第2話 ③


 『たこやき ぼんた』と書かれた色褪せた看板、店先に置かれた小さな赤いベンチに座ってたこ焼きを食べる。

店はおばあちゃんがひとりで切り盛りしていて、店の中のカウンター席は学生でいっぱいだった。


「はー、熱つ、でもうま!」


「うん、おいしいね」


「なるほど。
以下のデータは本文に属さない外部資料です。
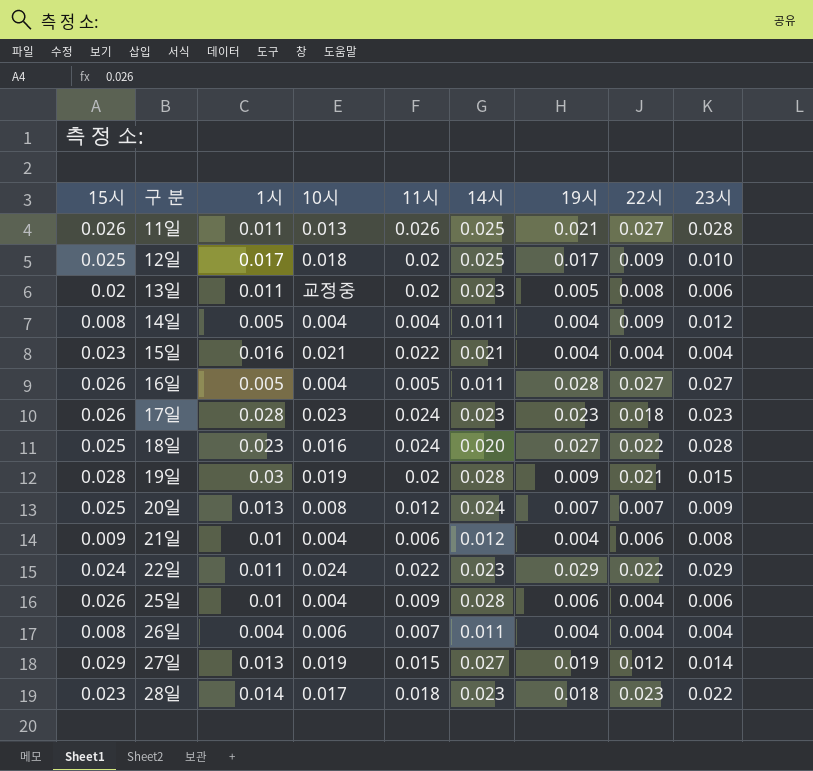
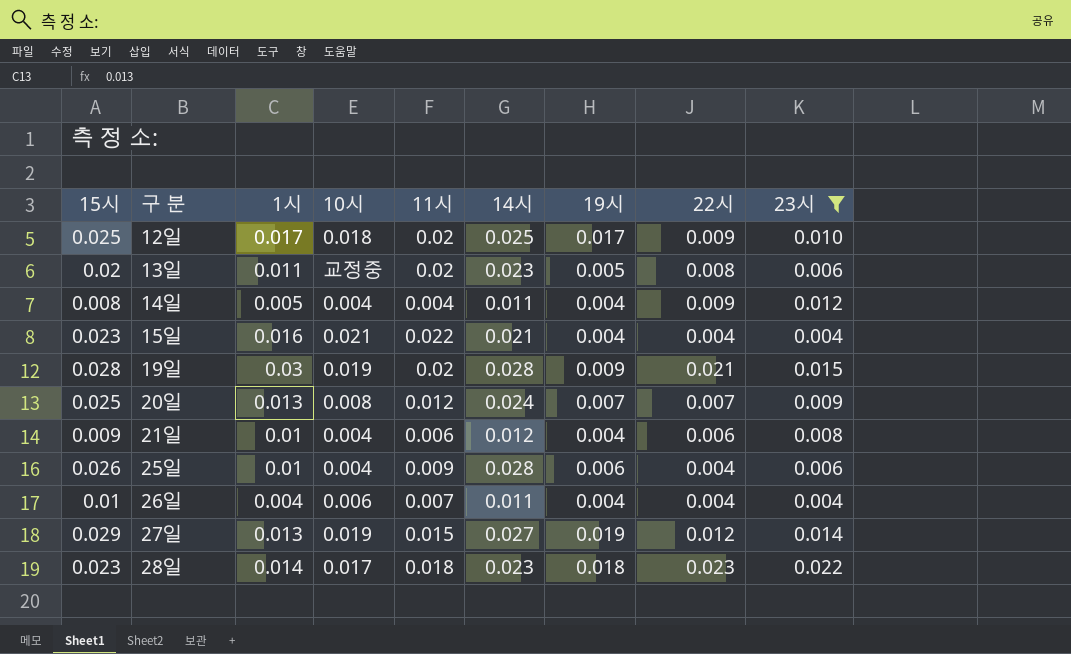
filter: none -> 23시 <= 0.022
26일 | 15시: 0.008 -> 0.01

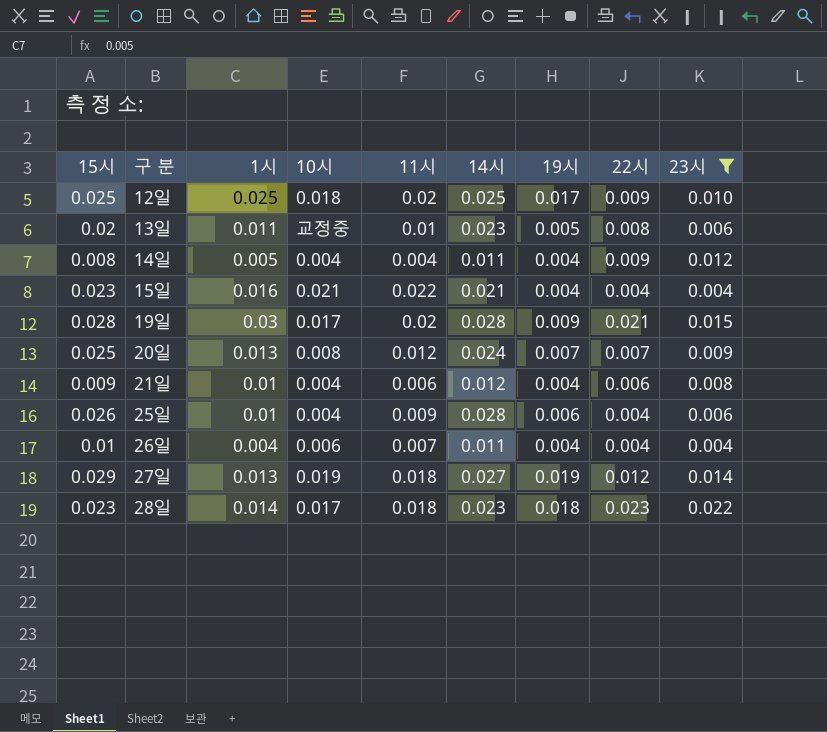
12일 | 1시: 0.017 -> 0.025
13일 | 11시: 0.02 -> 0.01
19일 | 10시: 0.019 -> 0.017
27일 | 11시: 0.015 -> 0.018

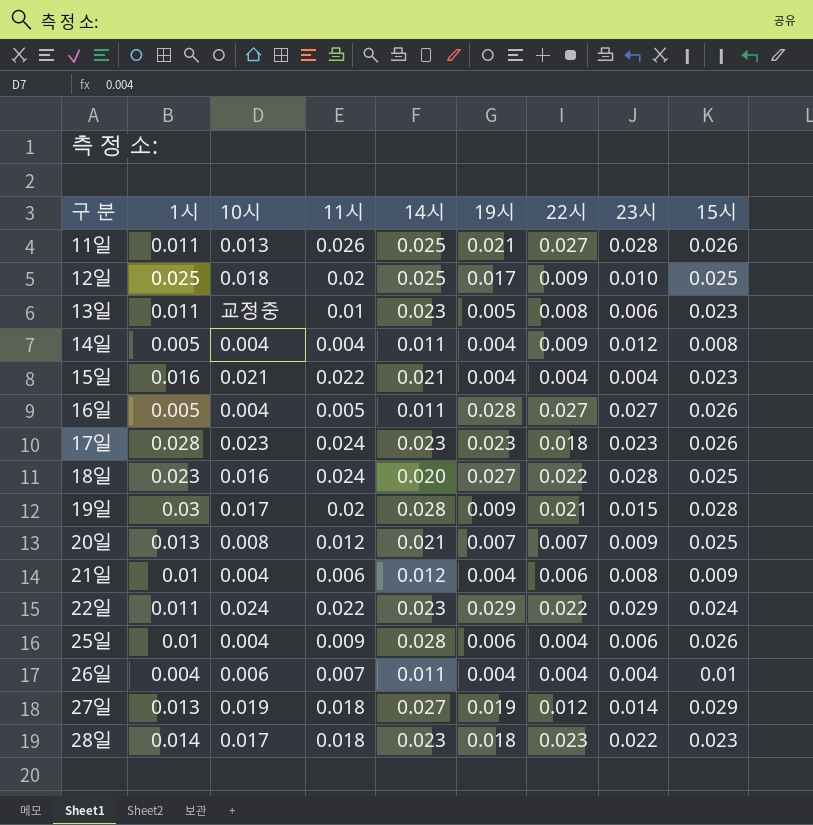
filter: 23시 <= 0.022 -> none
column 15시 | position: 1 -> 9
13일 | 15시: 0.02 -> 0.023
20일 | 14시: 0.024 -> 0.021

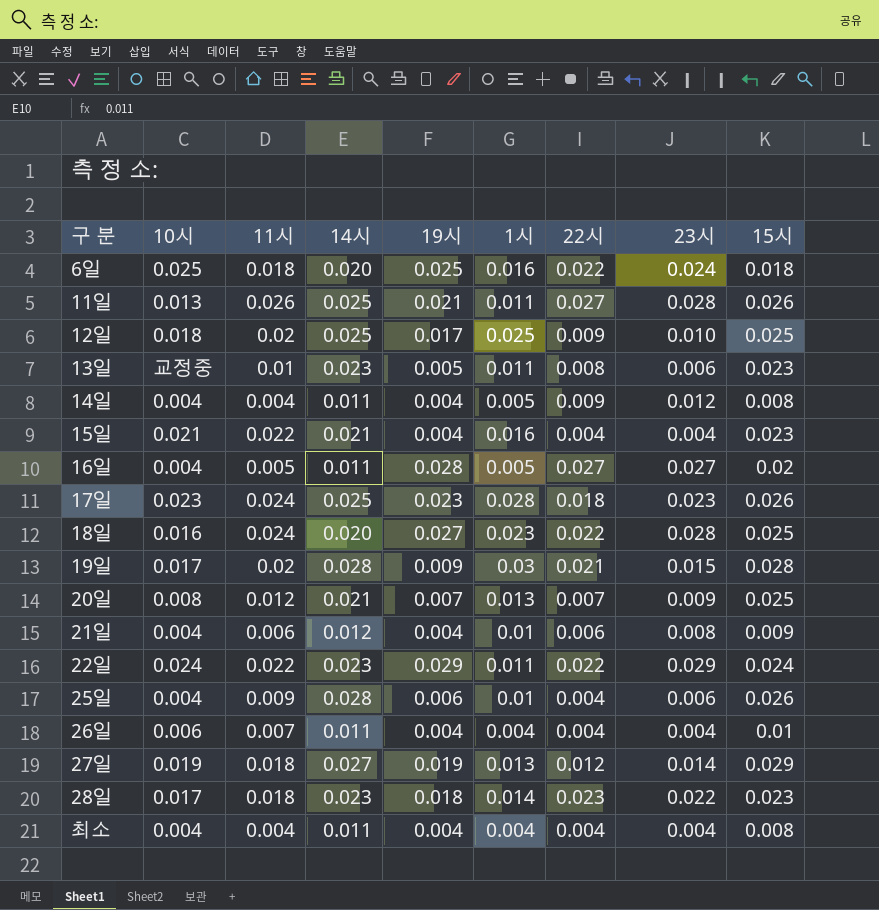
column 1시 | position: 2 -> 6
row 6일: none -> 0.025 | 0.018 | 0.020 | 0.025 | 0.016 | 0.022 | 0.024 | 0.018
16일 | 15시: 0.026 -> 0.02
17일 | 14시: 0.023 -> 0.025
row 최소: none -> 0.004 | 0.004 | 0.011 | 0.004 | 0.004 | 0.004 | 0.004 | 0.008

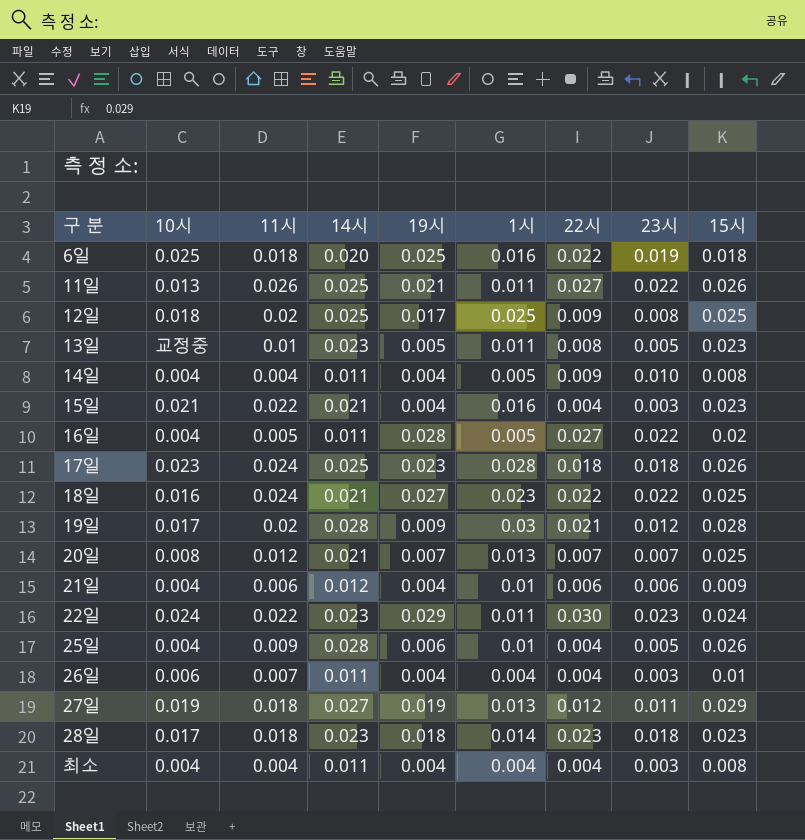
6일 | 23시: 0.024 -> 0.019
11일 | 23시: 0.028 -> 0.022
12일 | 23시: 0.010 -> 0.008
13일 | 23시: 0.006 -> 0.005
14일 | 23시: 0.012 -> 0.010
15일 | 23시: 0.004 -> 0.003
16일 | 23시: 0.027 -> 0.022
17일 | 23시: 0.023 -> 0.018
18일 | 14시: 0.020 -> 0.021
18일 | 23시: 0.028 -> 0.022
19일 | 23시: 0.015 -> 0.012
20일 | 23시: 0.009 -> 0.007
21일 | 23시: 0.008 -> 0.006
22일 | 22시: 0.022 -> 0.030
22일 | 23시: 0.029 -> 0.023
25일 | 23시: 0.006 -> 0.005
26일 | 23시: 0.004 -> 0.003
27일 | 23시: 0.014 -> 0.011
28일 | 23시: 0.022 -> 0.018
최소 | 23시: 0.004 -> 0.003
小麦の生地に、タコとかねぎをいれて焼いてあるのですね。

紅ショウガがいいですね」


みんなでハフハフ言いながらたこ焼きを頬張る。

温かい食べ物を食べていると、すべての思いをふたりに吐き出したくなった。

わたしは口の中のたこやきを飲み込むと、ゆっくりと口を開いた。


「わたしね、天界から毎日学校に通う子たちを見てたの。

みんな一生懸命できらきらしてて、すごく羨ましかった。

だから、学校に一緒に行こうってふたりに言ってもらえて、すごく嬉しかった。

すごく楽しみだったんだ……」


「知ってる。

準備期間、毎日すっげー楽しそうだったもんな」


「うん。

学校に行けさえすれば、あんなふうになれるんだって思ってた」


「うん」


「でも、違った……」


ぽろ、と一粒目から涙が零れ落ちた。

すると、慈炎がずい、とハンカチを差し出してくれる。

わたしはそれ以上涙が流れないように、そのハンカチで目元を押さえた。

ハンカチは、わたしと同じ柔軟剤の匂いに混じって微かに慈炎の匂いがした。


「ありがと……」


お礼の言葉は上ずってうまく声が出なかった。

でも慈炎はうなずいてくれた。


「その気持ちを誰かに言ってみりゃいいんじゃね?

もちろん天界からきたとか言えねーこともたくさんあるけど。

気持ちは言葉にしねーと人には伝わんねーからさ」


その通りだ。

なんで自分の気持ちを言うだけで、わたしはこんなに怖いと思ってしまうんだろう。

自分の発したもので、人がどう思うか、どうなってしまうかがわたしはすごく怖い。

でもそこをこえれば、少し進めるんじゃないかという予感もあった。


「うん……」


ハンカチを目から離すと、もう涙は止まっていた。


「なんか、今日のこの時間もすごく青春な気がしますが……」


「え?」


「こうやって学校帰り、寄り道して友達に悩みを聞いてもらう。

そんなことの積み重ねが、雨留さまが憧れていたものなんじゃないでしょうか」


一緒に住んでいるせいで、友達より家族に近い存在になっていたふたりだから気付かなかったけど、確かに今の光景は、わたしが憧れていたものだった。


「そ……か、そうかも。

わたし、ふたりにまた夢を叶えてもらってたんだね」


「夢叶えたとか、そんな大袈裟なもんじゃねーけど、雨留が笑ってくれてよかったよ」


わたしが笑うと、二人も安心したように笑ってくれる。


「わたし、頑張るよ。

ふたりみたいにうまくできるかはわからないけど、自分なりにやってみる」


「おう!」


「友達が多いのがいいとは限りませんからね。

ひとり、ふたり仲がいい子がいればいいタイプの人もいると思います。

まずはひとり友達を作るのを目標にしてはどうでしょう」


「うん、そうだね!」


沈んでいた心が、二人のおかげでみるみる浮上していく。

家に向かって歩きながら、わたしは明日からの学校生活に思いを馳せた。